%%
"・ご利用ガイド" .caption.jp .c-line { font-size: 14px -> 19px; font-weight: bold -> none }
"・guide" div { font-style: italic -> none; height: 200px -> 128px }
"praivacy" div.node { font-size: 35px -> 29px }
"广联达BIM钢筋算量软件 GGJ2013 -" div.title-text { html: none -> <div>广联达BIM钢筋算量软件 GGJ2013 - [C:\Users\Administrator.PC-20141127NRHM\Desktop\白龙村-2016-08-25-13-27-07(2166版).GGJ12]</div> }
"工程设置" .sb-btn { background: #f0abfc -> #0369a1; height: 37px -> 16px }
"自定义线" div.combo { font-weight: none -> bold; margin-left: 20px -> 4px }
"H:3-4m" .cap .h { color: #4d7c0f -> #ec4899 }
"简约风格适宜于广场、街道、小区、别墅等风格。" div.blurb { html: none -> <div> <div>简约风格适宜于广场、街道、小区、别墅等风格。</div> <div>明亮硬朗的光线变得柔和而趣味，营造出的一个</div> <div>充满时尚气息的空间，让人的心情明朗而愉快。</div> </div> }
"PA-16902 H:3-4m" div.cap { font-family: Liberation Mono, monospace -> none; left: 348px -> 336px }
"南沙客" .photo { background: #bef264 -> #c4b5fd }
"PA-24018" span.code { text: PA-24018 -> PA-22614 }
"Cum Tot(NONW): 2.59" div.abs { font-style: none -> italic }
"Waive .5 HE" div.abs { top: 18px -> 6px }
%%
*ABOUT THIS TASK*.
Take the lines from the first line of the records through the line holding "color: #4d7c0f ->", both included, and please reproduce them exactly with nothing added.

*RESULT OF THE TASK*.
"・ご利用ガイド" .caption.jp .c-line { font-size: 14px -> 19px; font-weight: bold -> none }
"・guide" div { font-style: italic -> none; height: 200px -> 128px }
"praivacy" div.node { font-size: 35px -> 29px }
"广联达BIM钢筋算量软件 GGJ2013 -" div.title-text { html: none -> <div>广联达BIM钢筋算量软件 GGJ2013 - [C:\Users\Administrator.PC-20141127NRHM\Desktop\白龙村-2016-08-25-13-27-07(2166版).GGJ12]</div> }
"工程设置" .sb-btn { background: #f0abfc -> #0369a1; height: 37px -> 16px }
"自定义线" div.combo { font-weight: none -> bold; margin-left: 20px -> 4px }
"H:3-4m" .cap .h { color: #4d7c0f -> #ec4899 }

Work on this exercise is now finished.